Cross Training Your Brain: An Antidote for Aging

We don’t usually think of exercise and the brain in the same sentence, but the brain and the body are very much alike. Fit people are likely to recover more quickly from injury or illness than those who are sedentary. Similarly fit, active brains are better equipped to recover from the damage incurred by accident, injury, illness, or the insults of aging.

For these reasons, the brain can benefit from exercise, just as much as the body in general. This is the idea behind Beth Israel Deaconess Hospital’s Brain Fit Club in Boston, a ‘gym’ filled with games and exercises that give your brain a workout. Created earlier this month, The Brain Fit Club offers brain training exercises that include specially designed computer games, lifestyle and nutritional coaching, meditation, music, and yoga classes, and lots of time for socializing, reports The Boston Globe.

The brain has a tremendous capacity to rewire itself if it is worked out properly, new studies on neuroplasticity suggest. These findings are sparking a new wave of brain exercises designed to curb the effects of aging, and increase the probability that those with brain damage will recover more fully than previously believed possible.

“If you had asked me eight to nine years ago if I believe in cognitive training, I’d have said ‘pfft,’” says Bonnie Wong, clinical neuropsychologist at the hospital in the The Boston Globe article. “But the research is quite convincing.”

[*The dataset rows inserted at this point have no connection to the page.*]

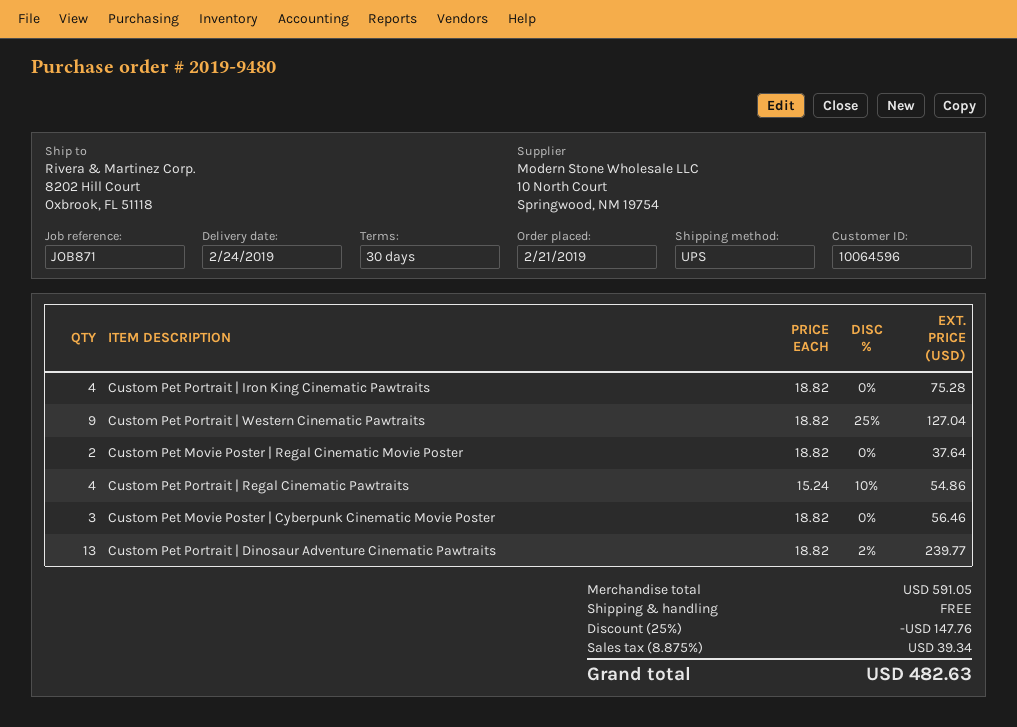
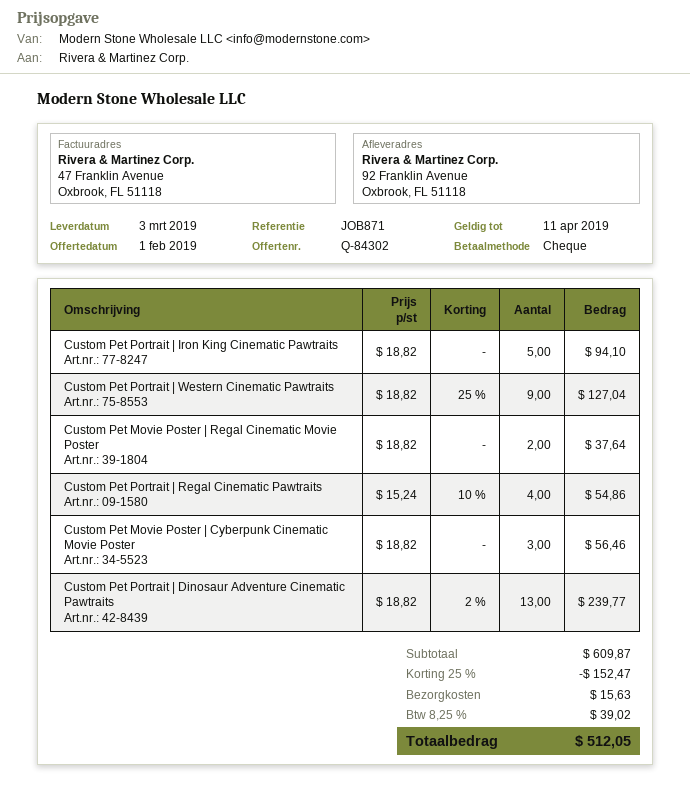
delivery date: 2019-02-24 -> 2019-03-03
ship to: 8202 Hill Court, Oxbrook, FL 51118 -> 92 Franklin Avenue, Oxbrook, FL 51118
Custom Pet Portrait | Iron King Cinematic Pawtraits: 4 x 18.82 = 75.28 -> 5 x 18.82 = 94.10
subtotal: 591.05 -> 609.87
discount: 25% = 147.76 -> 25% = 152.47
shipping: 0.00 -> 15.63
tax: 8.875% = 39.34 -> 8.25% = 39.02
total: 482.63 -> 512.05

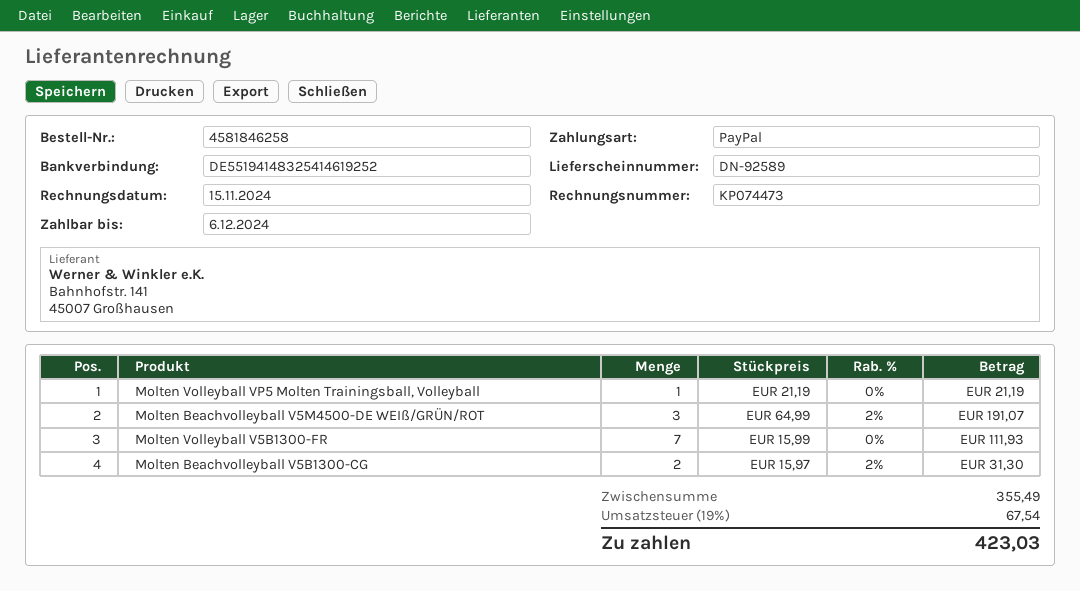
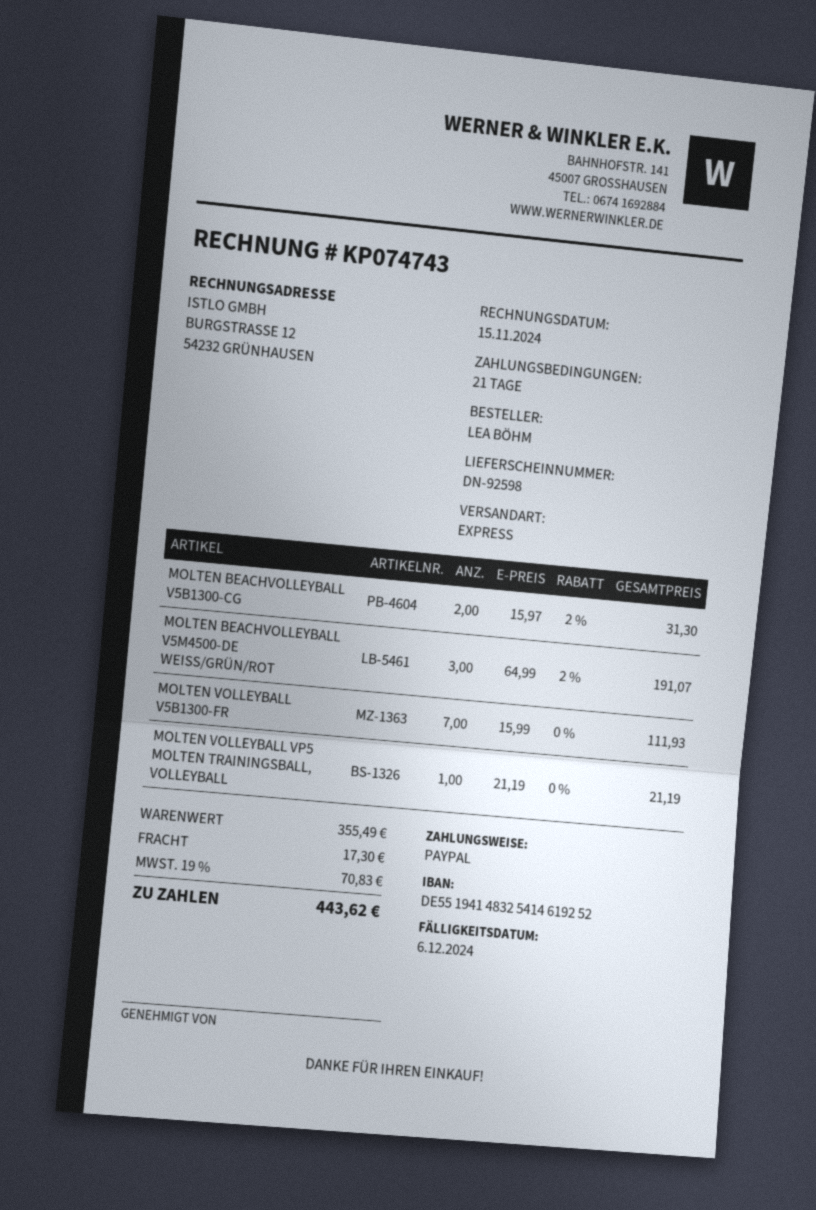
delivery note number: DN-92589 -> DN-92598
invoice number: KP074473 -> KP074743
shipping: none -> 17.30
tax: 19% = 67.54 -> 19% = 70.83
total: 423.03 -> 443.62

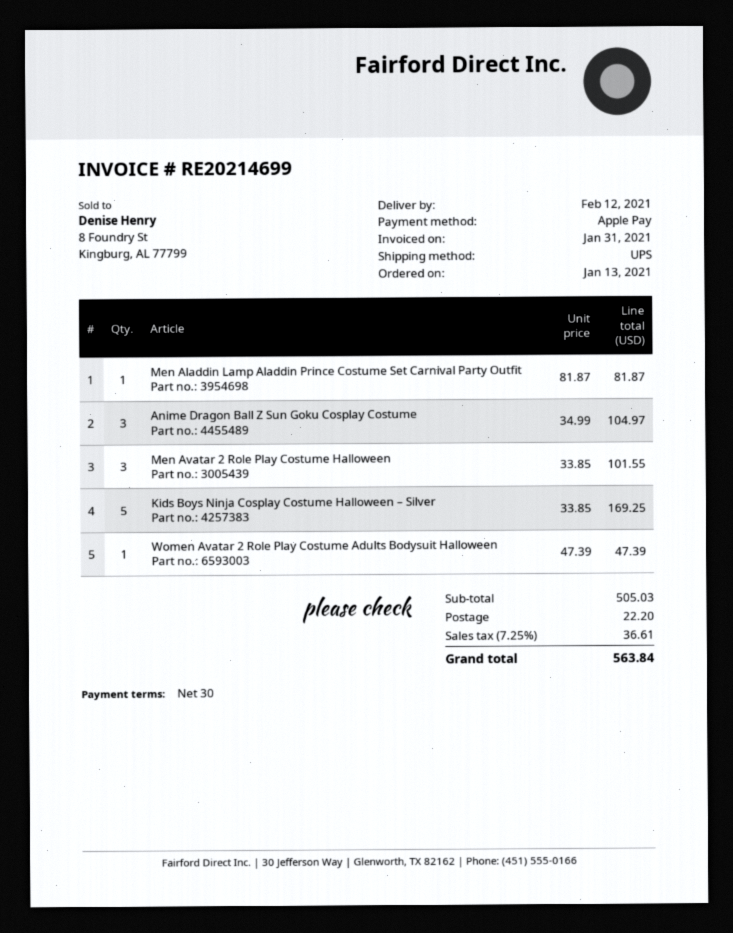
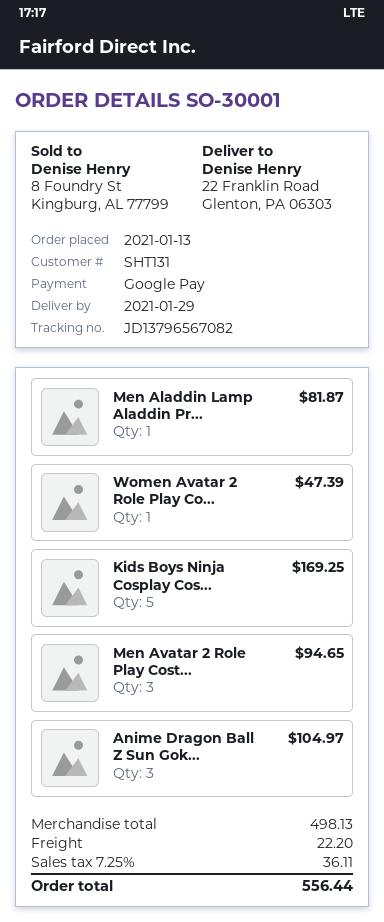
delivery date: 2021-02-12 -> 2021-01-29
payment method: Apple Pay -> Google Pay
Men Avatar 2 Role Play Costume Halloween: 3 for 101.55 -> 3 for 94.65
subtotal: 505.03 -> 498.13
tax: 7.25% = 36.61 -> 7.25% = 36.11
total: 563.84 -> 556.44

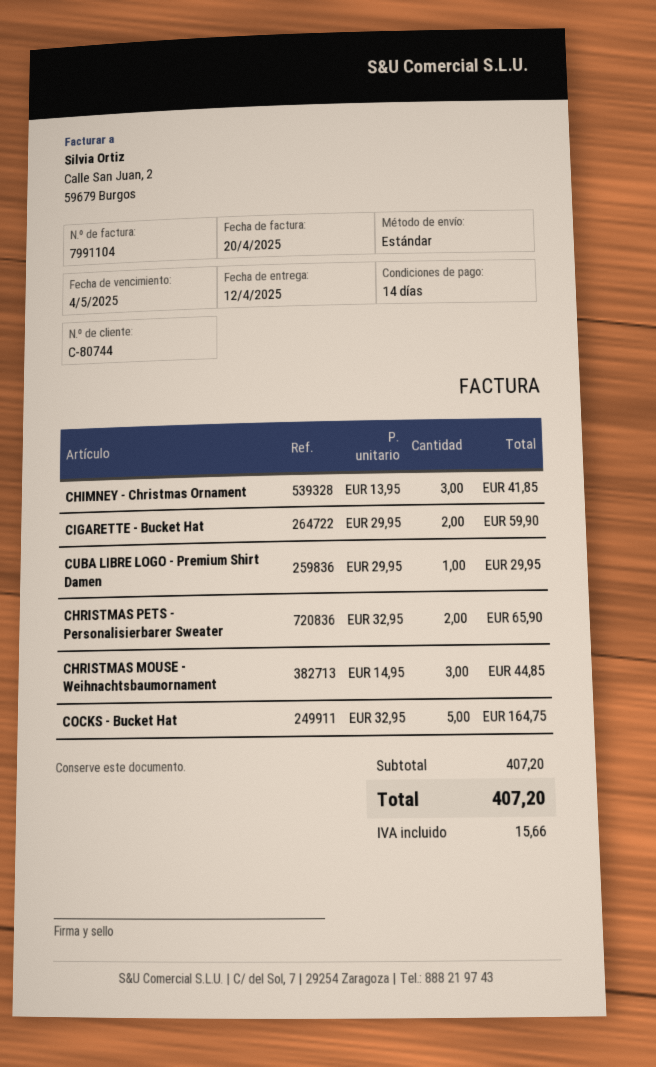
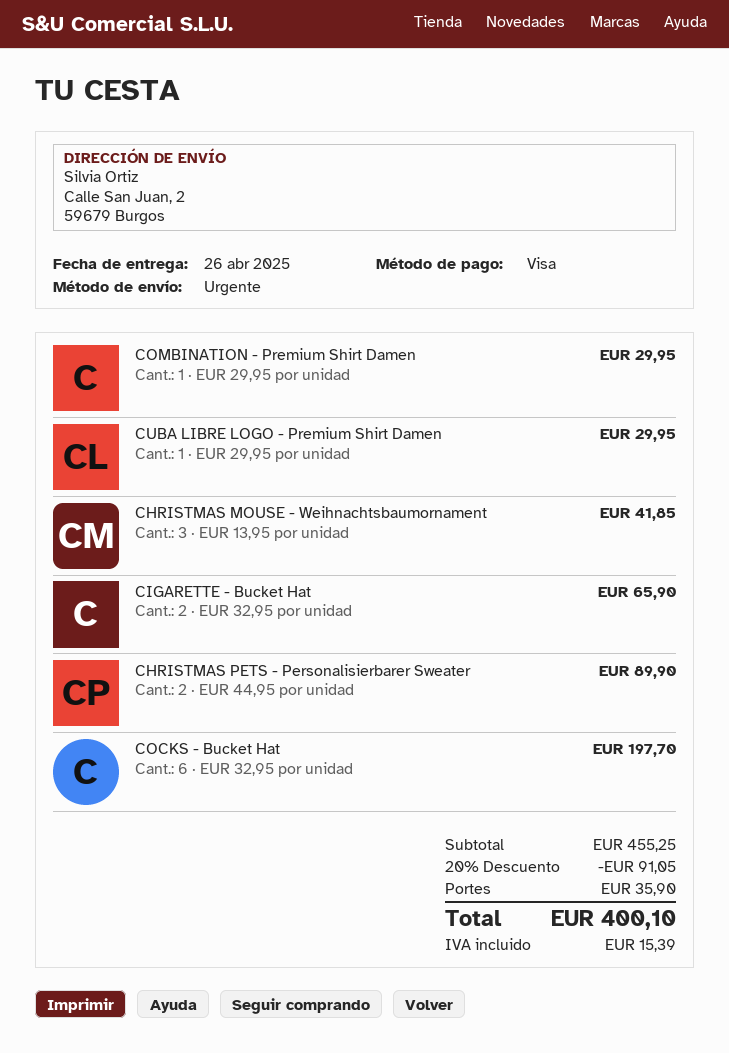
delivery date: 2025-04-12 -> 2025-04-26
shipping method: standard -> express
CHIMNEY - Christmas Ornament: 3 x 13.95 = 41.85 -> none
CIGARETTE - Bucket Hat: 2 x 29.95 = 59.90 -> 2 x 32.95 = 65.90
CHRISTMAS PETS - Personalisierbarer Sweater: 2 x 32.95 = 65.90 -> 2 x 44.95 = 89.90
CHRISTMAS MOUSE - Weihnachtsbaumornament: 3 x 14.95 = 44.85 -> 3 x 13.95 = 41.85
COCKS - Bucket Hat: 5 x 32.95 = 164.75 -> 6 x 32.95 = 197.70
COMBINATION - Premium Shirt Damen: none -> 1 x 29.95 = 29.95
subtotal: 407.20 -> 455.25
discount: none -> 20% = 91.05
shipping: none -> 35.90
tax: 15.66 -> 15.39
total: 407.20 -> 400.10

The healthier your brain remains, the more it will be resilient to the effects of aging, disease and decline. This is why the Brain Fit Club at the Beth Israel Deaconess Hospital is so important.

Not surprisingly, the Brain Fit Club has a long waiting list. Millions of aging Americans are concerned with memory loss, lack of mental agility, and diseases like dementia, Alzheimer’s and Parkinson’s. While there are medications that can reduce the severity of symptoms, degenerative brain disorders eventually lead to considerable disability and death.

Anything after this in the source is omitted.